Para rematar la historia, Don Serey se refirió al nombre autóctono de Valparaíso: Alimapu o Aliamapa que, en mapudungun significa “Tierra quemada”, y así era llamado por los picunches que habitaban la zona. Con un estilo muy refinado al hablar, el “Viejo Pancho” aprovechó de pasar por los puestos de los pasajeros para vender su libro. Sin duda, capturó la atención de los allí presentes, caballeros y señoras mayores, en particular, una señora que no paraba de observarlo, sonriente por el despliegue de carisma y estilo, y una joven que grabó atenta la intervención, seguramente para ser compartida o sencillamente para registro personal, como si se tratara de una reliquia en bruto.
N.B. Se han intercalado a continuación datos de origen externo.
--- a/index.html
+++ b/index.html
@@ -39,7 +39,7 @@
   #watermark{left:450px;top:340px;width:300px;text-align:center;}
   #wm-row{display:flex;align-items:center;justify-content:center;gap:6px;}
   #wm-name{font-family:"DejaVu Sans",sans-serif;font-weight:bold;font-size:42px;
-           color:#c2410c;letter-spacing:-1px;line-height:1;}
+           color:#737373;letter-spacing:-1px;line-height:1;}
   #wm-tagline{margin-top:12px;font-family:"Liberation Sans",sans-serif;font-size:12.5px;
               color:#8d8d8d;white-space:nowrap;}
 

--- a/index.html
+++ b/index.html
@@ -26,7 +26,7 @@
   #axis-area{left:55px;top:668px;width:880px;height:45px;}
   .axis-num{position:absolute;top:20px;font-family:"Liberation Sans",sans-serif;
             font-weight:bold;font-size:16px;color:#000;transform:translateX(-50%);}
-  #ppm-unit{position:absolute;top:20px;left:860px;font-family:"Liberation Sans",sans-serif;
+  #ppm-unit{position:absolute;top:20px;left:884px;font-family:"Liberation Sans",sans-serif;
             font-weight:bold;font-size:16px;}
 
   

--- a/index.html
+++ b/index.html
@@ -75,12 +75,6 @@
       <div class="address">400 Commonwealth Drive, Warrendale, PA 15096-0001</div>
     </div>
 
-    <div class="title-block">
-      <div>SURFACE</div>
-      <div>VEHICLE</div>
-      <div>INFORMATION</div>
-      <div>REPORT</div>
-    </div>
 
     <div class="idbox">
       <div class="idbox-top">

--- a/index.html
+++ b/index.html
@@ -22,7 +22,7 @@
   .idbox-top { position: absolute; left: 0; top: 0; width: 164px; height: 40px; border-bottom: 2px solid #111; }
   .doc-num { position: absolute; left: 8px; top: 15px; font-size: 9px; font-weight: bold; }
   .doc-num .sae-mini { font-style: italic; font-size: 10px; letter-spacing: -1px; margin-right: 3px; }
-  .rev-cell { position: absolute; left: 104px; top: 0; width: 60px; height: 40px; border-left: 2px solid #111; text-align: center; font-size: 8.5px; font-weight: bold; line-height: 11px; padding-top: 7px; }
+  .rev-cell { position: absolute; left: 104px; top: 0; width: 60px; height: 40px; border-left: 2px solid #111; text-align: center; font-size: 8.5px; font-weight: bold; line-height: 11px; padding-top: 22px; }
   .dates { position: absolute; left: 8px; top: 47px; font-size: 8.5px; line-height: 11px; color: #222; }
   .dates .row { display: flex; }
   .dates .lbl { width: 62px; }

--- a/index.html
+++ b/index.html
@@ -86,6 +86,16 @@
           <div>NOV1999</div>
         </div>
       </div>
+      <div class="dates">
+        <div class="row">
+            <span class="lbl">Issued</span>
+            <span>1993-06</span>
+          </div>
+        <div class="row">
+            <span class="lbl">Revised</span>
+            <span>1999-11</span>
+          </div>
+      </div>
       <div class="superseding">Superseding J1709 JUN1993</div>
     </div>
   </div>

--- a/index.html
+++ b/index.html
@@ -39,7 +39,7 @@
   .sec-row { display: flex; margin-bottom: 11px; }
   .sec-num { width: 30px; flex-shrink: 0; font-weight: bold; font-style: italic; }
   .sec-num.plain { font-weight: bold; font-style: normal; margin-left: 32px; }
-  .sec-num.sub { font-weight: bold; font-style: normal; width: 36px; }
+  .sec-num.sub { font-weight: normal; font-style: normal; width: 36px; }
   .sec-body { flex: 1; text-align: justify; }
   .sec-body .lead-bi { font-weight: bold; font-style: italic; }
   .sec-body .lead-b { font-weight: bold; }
Le compré a Don Serey su libro, de nuevo. Tenía un ejemplar suyo que extravíe producto de las constantes mudanzas. Era una edición distinta, aunque con un formato idéntico. En aquella aparecía un ascensor difuminado. En este nuevo ejemplar, figura un retrato dibujado del “Viejo Pancho” sosteniendo una brújula y un dibujo sencillo de la Iglesia de San Francisco, sobre una embarcación en el mar.
Antes de comprarle el libro, recuerdo que tuve que transferirle, porque no tenía efectivo. Luego de realizada la transferencia, le mostré en pantalla el comprobante. No alcanzó a verlo. Sin embargo, no se preocupó. “Confío en usted”, dijo Don Serey, sonriente, mientras le entregaba el ejemplar de su “Historia sin olvido” a la señora que lo observaba con ímpetu y a la joven que lo grabó. Al bajarse, no paró de despedirse, entusiasta, de todo el mundo, con su brazo bien alzado, mirando hacia el conductor.
Pude advertir en la persona detrás del “Viejo Pancho” una serenidad inaudita, en circunstancias de que la ciudad sobre la cual se inspira está gozando de mala fama, y ya no despunta, precisamente, por sus viejas glorias. Acaso la tarea de Don Serey sea la de un caballero de otra época, que viene, como se dice “de vuelta” y que ha logrado ese estado zen de los últimos días, ese algo quijotesco, propiamente porteño. Lo mejor es que nuestro Quijote porteño se mueve solo y, aparentemente, no forma parte de ningún círculo local de escritores. Es solo él y su humilde librito anecdótico, lejos del mundanal ruido literario. Dejemos entonces que el trole -amigable y familiar- sea la ocasión para su lectura.